DIRECTED BY Kevin Costner

STARRING Robert Duvall, Kevin Costner, Annette Bening

Opens March 19, Cert 12A, 145 mins

Seven years after The Postman conclusively destroyed his golden-boy status in Hollywood, Kevin Costner has turned his back on post-apocalyptic blockbusters and returned to his prairie roots.

Open Range stars Duvall and Costner as Boss Spearman and Charley Waite, two “free grazers” in the 1880s, dedicated to raising their cattle on the American Midwest’s freely available grasslands.
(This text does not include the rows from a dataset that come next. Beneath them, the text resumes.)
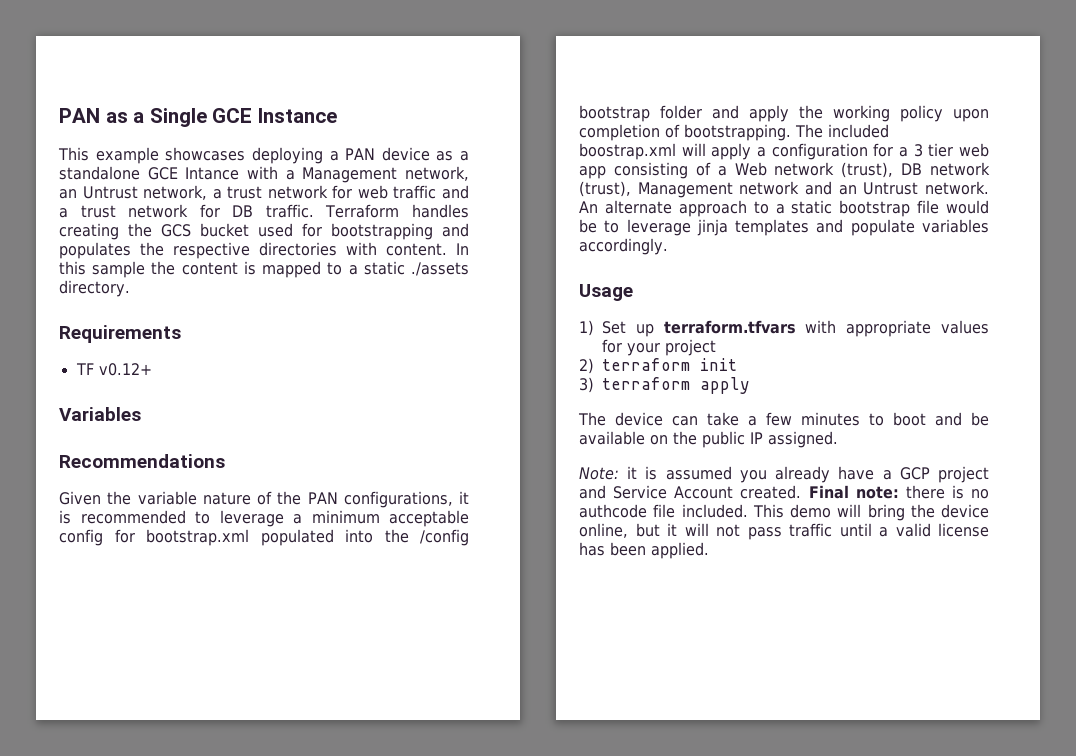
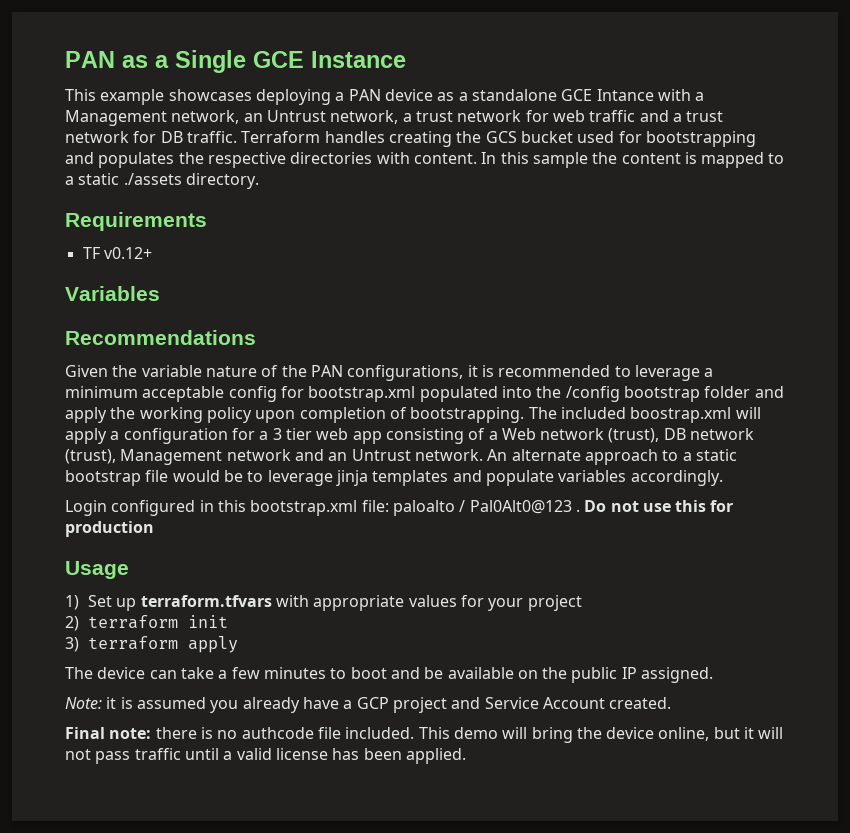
(668, 246) none -> [65,500,734,516] [65,521,154,537] // Login configured in this bootstrap.xml file: paloalto / Pal0Alt0@123 . Do not use this for production
(802, 492) none -> (672, 703) //

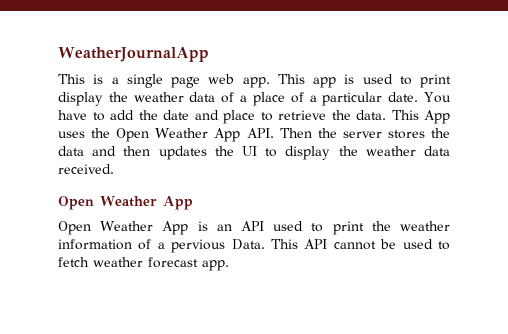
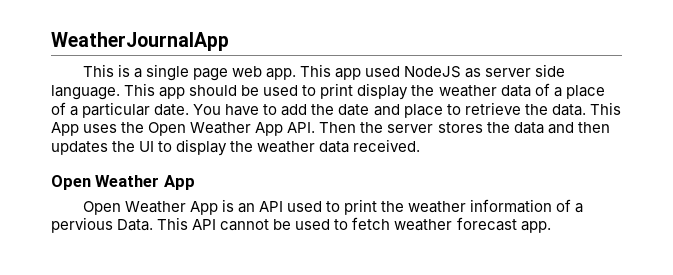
[344,74,355,84] is -> [365,64,566,78] [51,83,260,100] used NodeJS as server side language. This app should be

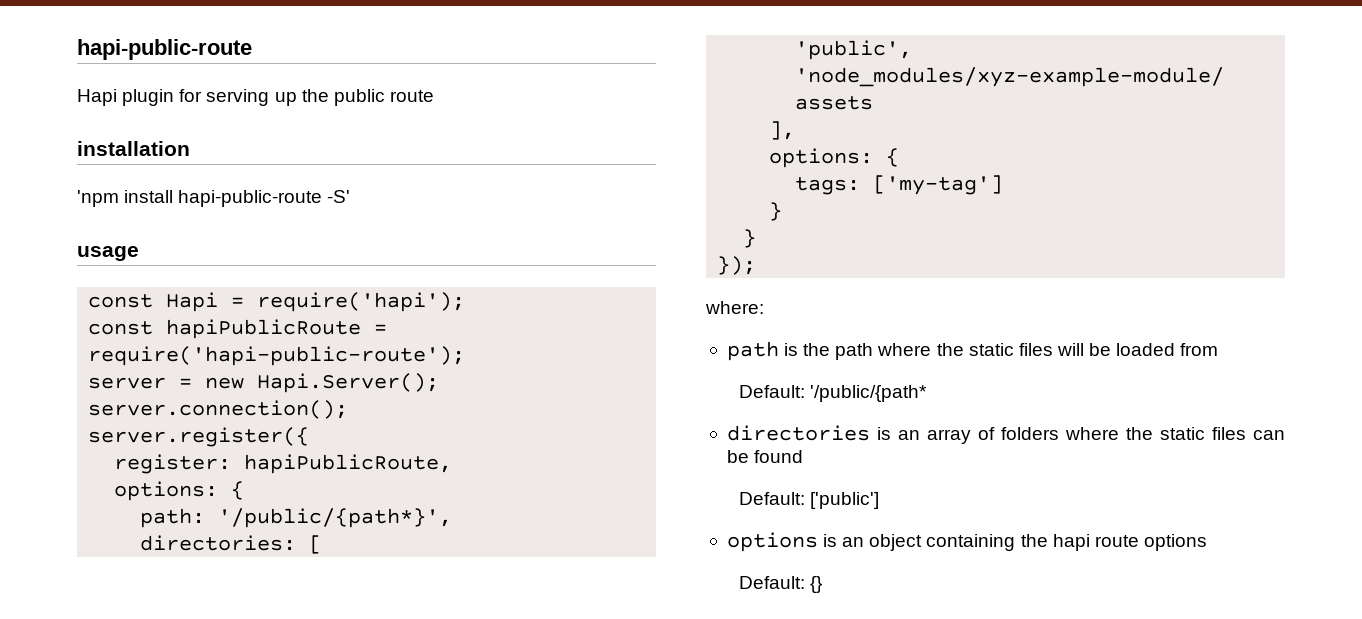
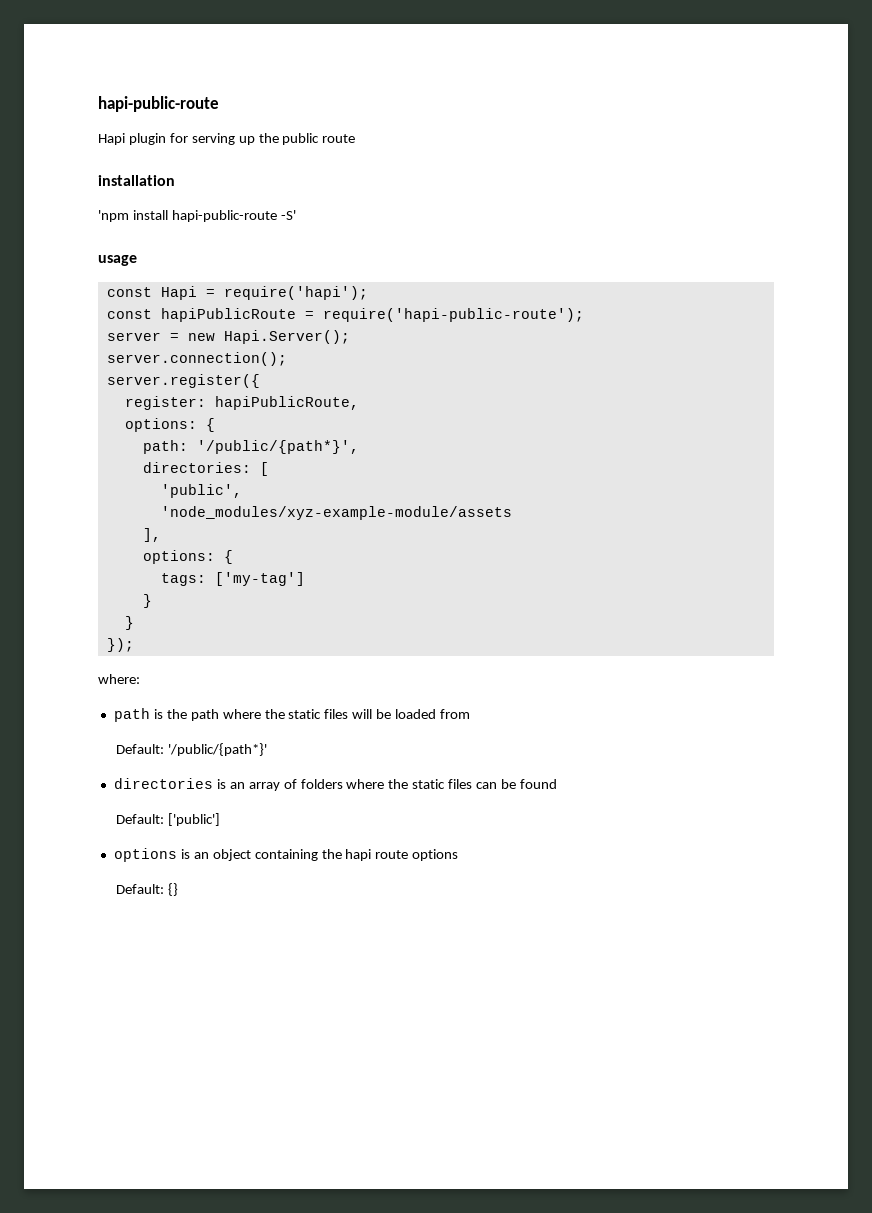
[809,385,927,402] '/public/{path* -> [167,743,267,756] '/public/{path*}'

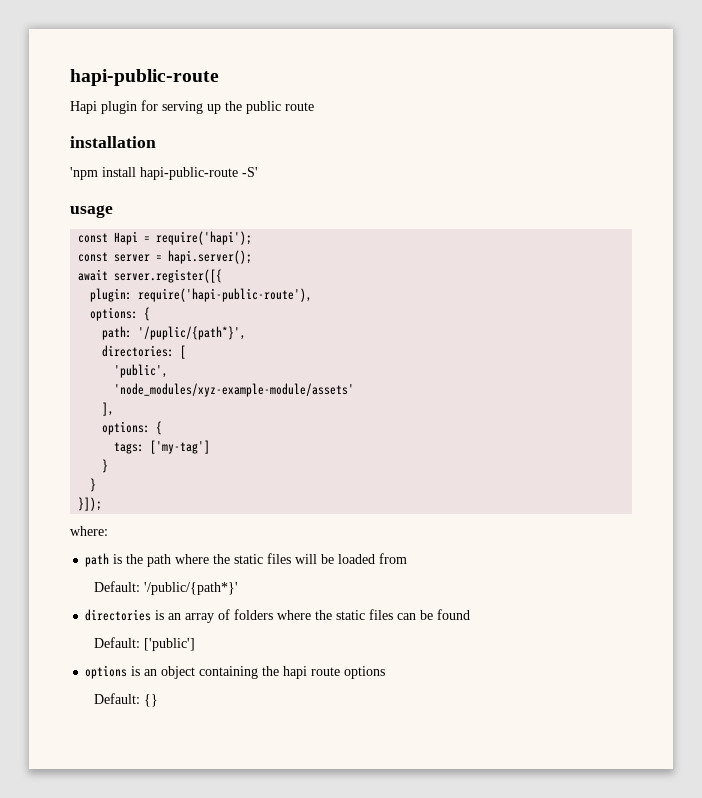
[160,308,584,322] [106,330,350,344] [106,352,287,366] [106,374,260,388] [124,396,359,410] hapiPublicRoute = require('hapi-public-route'); // server = new Hapi.Server(); // server.connection(); // server.register({ // register: hapiPublicRoute, -> [114,250,253,264] [78,269,223,283] [90,288,313,302] server = hapi.server(); // await server.register([{ // plugin: require('hapi-public-route'),
[196,440,359,454] '/public/{path*}', -> [138,326,247,340] '/puplic/{path*}',
[160,506,512,520] 'node_modules/xyz-example-module/assets -> [114,383,355,397] 'node_modules/xyz-example-module/assets'
[106,638,134,652] }); -> [78,497,103,511] }]);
When bad weather forces them to make camp outside a frontier town, Boss and Charley find themselves on the wrong side of murderous cattle boss Denton Baxter (Michael Gambon) and his corrupt lackey Sheriff Poole (James Russo). As the conflict escalates, ex-Civil War assassin Charley is forced to embrace the lethal past he’s been running away from, setting the stage for a brutal showdown between our grizzled heroes and Baxter’s ruthless private army.

This is a deeply satisfying cowboy flick that recalls Anthony Mann classics like The Naked Spur and The Far Country, with a back-on-form Costner revelling in James Stewart’s signature role as an awkward, flawed western hero searching for redemption. Craig Storper’s screenplay (adapted from the novel by Lauran Paine) is a masterpiece of careful pacing, and Costner entices beautifully understated performances from his fellow leads. Duvall is outstanding as Boss, a world-weary man of principle who has no taste for the fatal conflict with Baxter but embraces it without hesitation because he knows it’s the right thing to do. Bening is equally convincing as Sue Barlow, Charley’s mature love interest, and Costner’s handling of their awkward, grown-up romance is quite beautiful.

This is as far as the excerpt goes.